Semua agama-agama besar dan kecil, begitu. Banyak aspek yang tidak rasional. Jangan menuntut kepada agama lain semuanya bisa dijelaskan secara rasional dan logis. Makanya, ketika para ilmuwan dan Filusuf Eropa Barat abad ke-19 bilang bahwa ciri utama agama adalah “tidak rasional”, saya meng-aminkan, tidak bisa ditolak seluruhnya tesis itu. Tapi justru keistimewaan agama adalah “yang rasional dan irrasional menyatu dalam agama”. Kalau agama, yang bersifat sangat spiritual, sepenuhnya rasional, apa bedanya agama dengan ilmu pengetahuan? Agama yang melulu rasional adalah agama yang tidak menarik. Harus ada aspek-aspek yang misterius dan tidak rasional pada agama agar hidup ini seru dan basah spiritualitas kita.

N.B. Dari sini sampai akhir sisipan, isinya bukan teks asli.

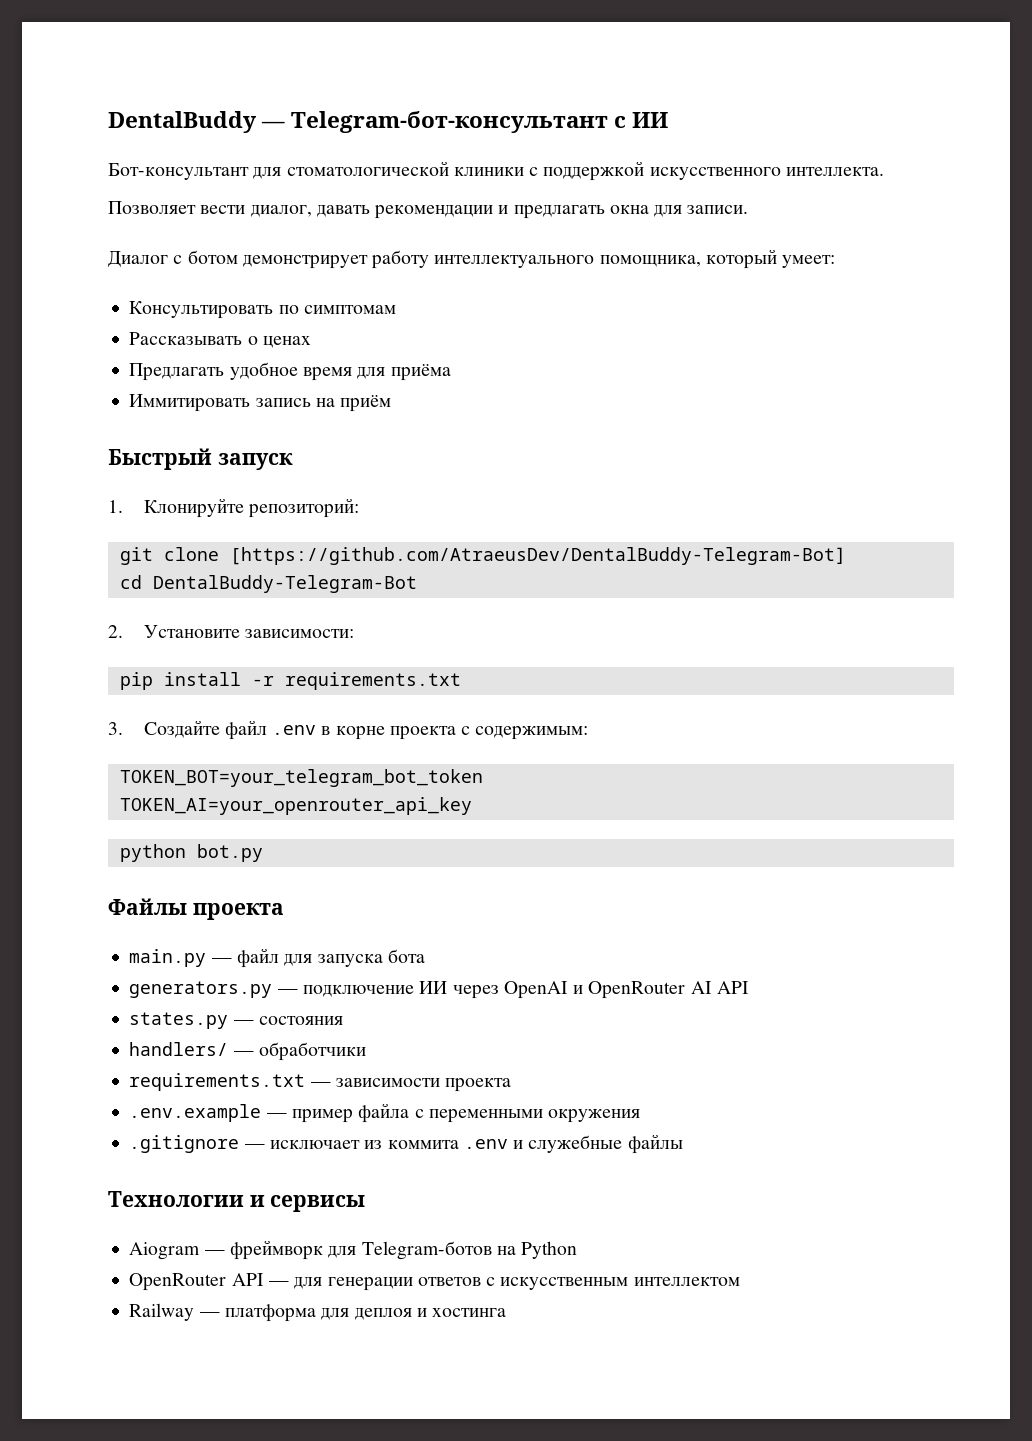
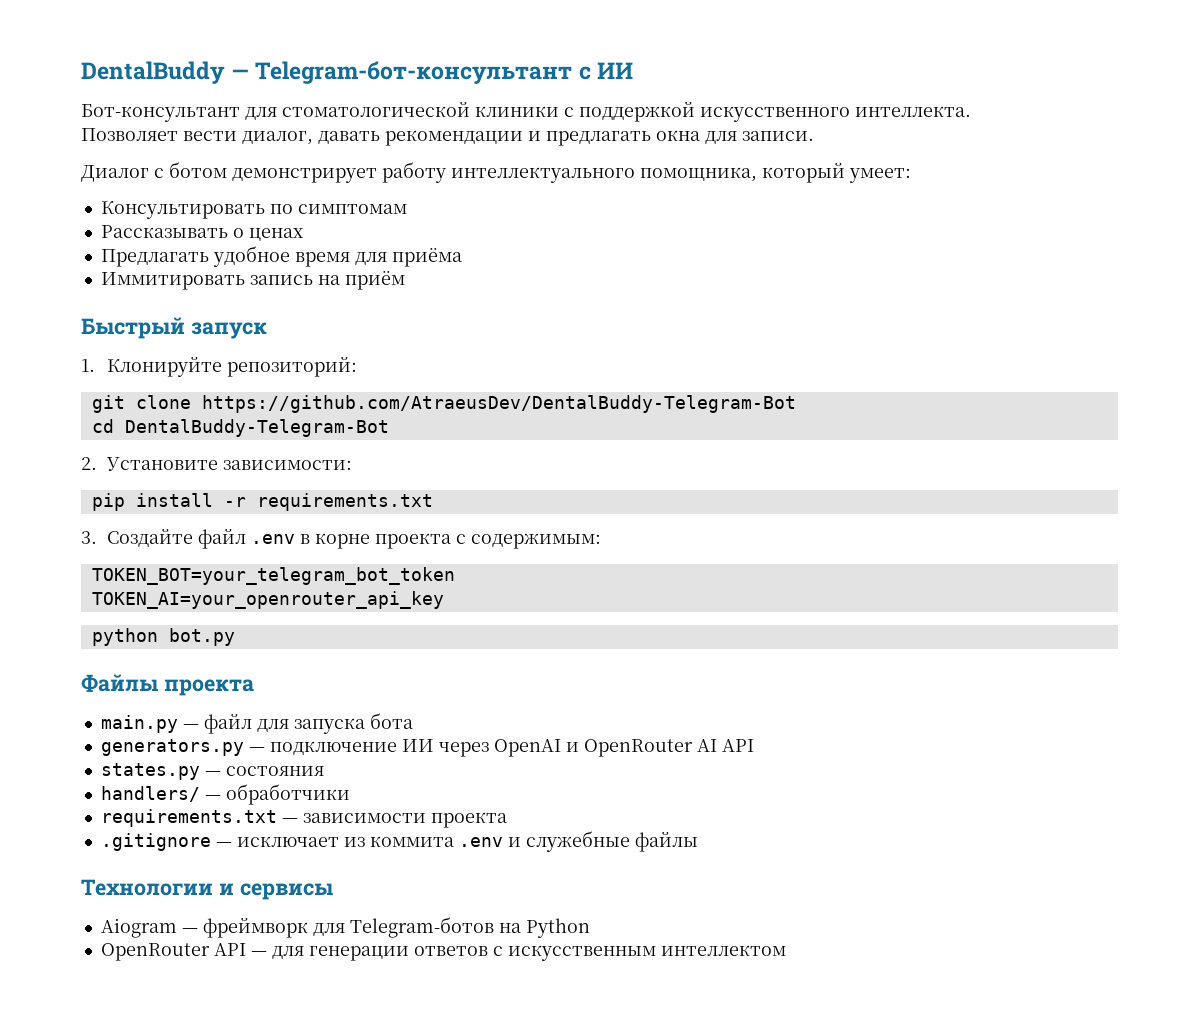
- git clone [https://github.com/AtraeusDev/DentalBuddy-Telegram-Bot]
+ git clone https://github.com/AtraeusDev/DentalBuddy-Telegram-Bot
- .env.example — пример файла с переменными окружения
- Railway — платформа для деплоя и хостинга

Tapi, Pak, yang kita perdebatkan ini adalah agama dan kitab suci pada aspek intelektual, pada aspek intelektualitasnya. Kita mau menguji aspek intelektual dan akademik “kebenaran Islam dan Kristen”.
Kalo mau mengkaji aspek intelektual agama-agama ada pakemnya, ada perangkat metodologisnya, ada pendekatan-pendekatannya. Dalam debat mereka itu isinya sebagian besar cari-cari kelemahan, menjelek-jelekkan dan merendahkan satu sama lain. Kegiatan debat itu sebenarnya lebih tepat disebut sebagai “kegiatan dakwah”: mendakwahkan keunggulan agama sendiri sambil merendahkan agama lawan debat. Pertanyaannya adalah: apakah pantas dan etis berdakwah dengan cara merendahkan dan menghina agama orang lain?

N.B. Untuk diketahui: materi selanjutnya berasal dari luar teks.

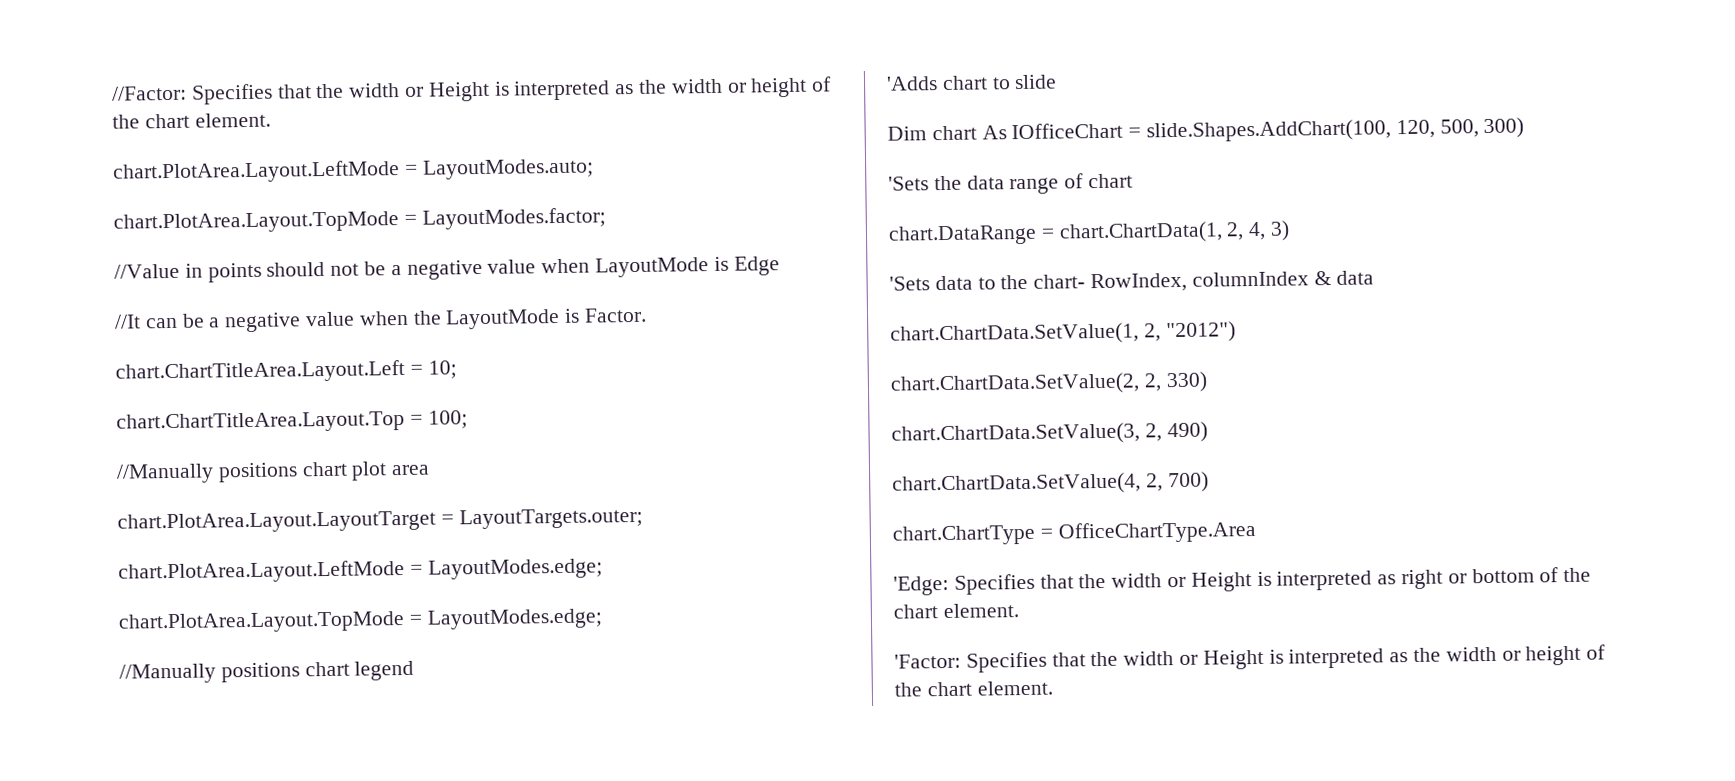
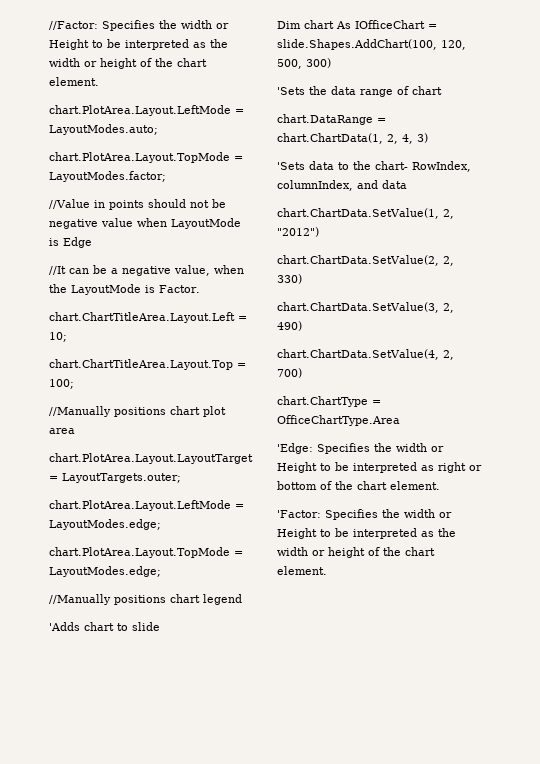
- //Factor: Specifies that the width or Height is interpreted as the width or height of the chart element.
+ //Factor: Specifies the width or Height to be interpreted as the width or height of the chart element.
- //Value in points should not be a negative value when LayoutMode is Edge
+ //Value in points should not be negative value when LayoutMode is Edge
- //It can be a negative value when the LayoutMode is Factor.
+ //It can be a negative value, when the LayoutMode is Factor.
- 'Sets data to the chart- RowIndex, columnIndex & data
+ 'Sets data to the chart- RowIndex, columnIndex, and data
- 'Edge: Specifies that the width or Height is interpreted as right or bottom of the chart element.
+ 'Edge: Specifies the width or Height to be interpreted as right or bottom of the chart element.
- 'Factor: Specifies that the width or Height is interpreted as the width or height of the chart element.
+ 'Factor: Specifies the width or Height to be interpreted as the width or height of the chart element.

Debat-debat seperti itu, dika diklaim untuk mengembangkan studi akademik Perbandingan Agama, maka nggak kena; untuk mengembangkan dialog antar agama yang setara dan produktif, juga nggak dapat, yang ada justru sebaliknya: konflik, permusuhan dan kebencian antar umat beragama terus dipelihara melalui debat-debat kusir itu.

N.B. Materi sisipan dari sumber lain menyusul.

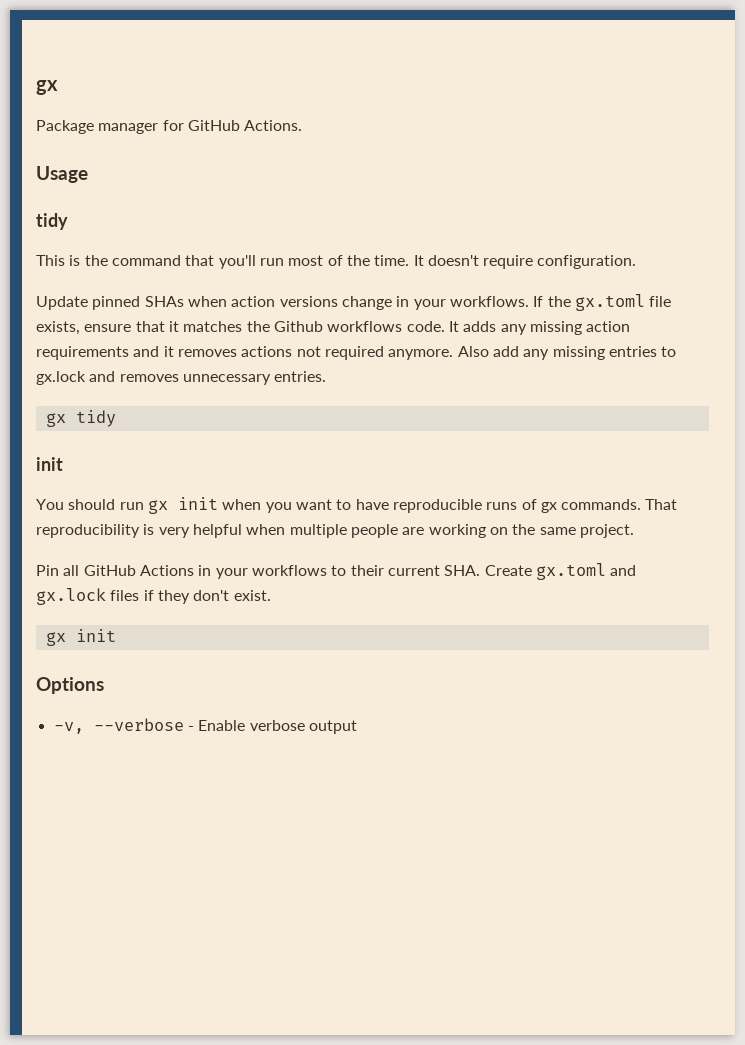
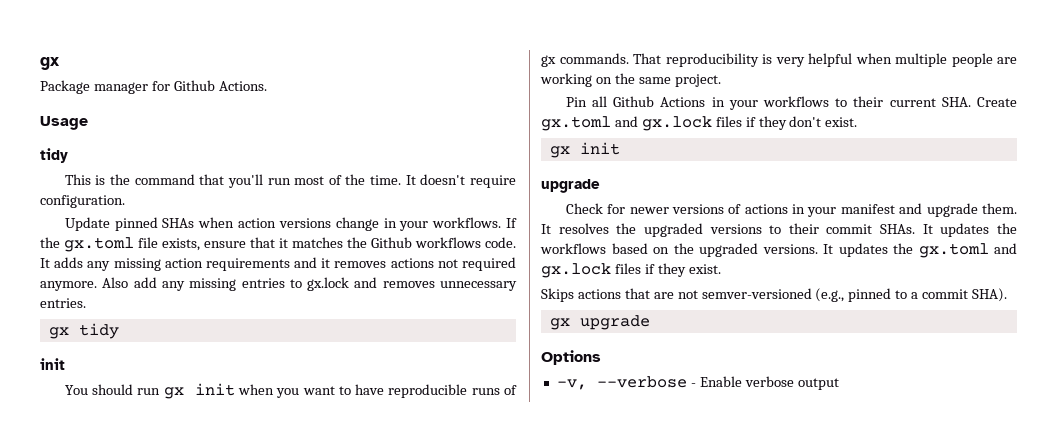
- Package manager for GitHub Actions.
+ Package manager for Github Actions.
- Pin all GitHub Actions in your workflows to their current SHA. Create gx.toml and gx.lock files if they don't exist.
+ Pin all Github Actions in your workflows to their current SHA. Create gx.toml and gx.lock files if they don't exist.
  gx init
+ upgrade
+ Check for newer versions of actions in your manifest and upgrade them. It resolves the upgraded versions to their commit SHAs. It updates the workflows based on the upgraded versions. It updates the gx.toml and gx.lock files if they exist.
+ Skips actions that are not semver-versioned (e.g., pinned to a commit SHA).
+ gx upgrade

Kalo kita yakin agama kita benar dan hebat, mari kita imani, kita hayati, kita tunjukkan pada dunia bahwa agama kita membawa aura positif untuk kehidupan, agama kita sumber kreatifitas yang produktif, membawa maslahat yang agung bagi peradaban kemanusiaan kita. Tinggalkan saja debat-debat yang tidak terhormat dan saling merendahkan itu.
Kecuali kalo kita mengamini pendapat seorang sosiolog bahwa debat-debat Islam-Kristen itu adalah “pesta agama rakyat”. Rakyat Muslim dan Kristen ingin berpesta dengan puas: dengan cara berdebat ngotot bahwa hanya agamanya lah yang paling unggul dan benar sembari merendahkan agama orang lain.
Saya nggak ikut mengamini pesta rakyat seperti itu.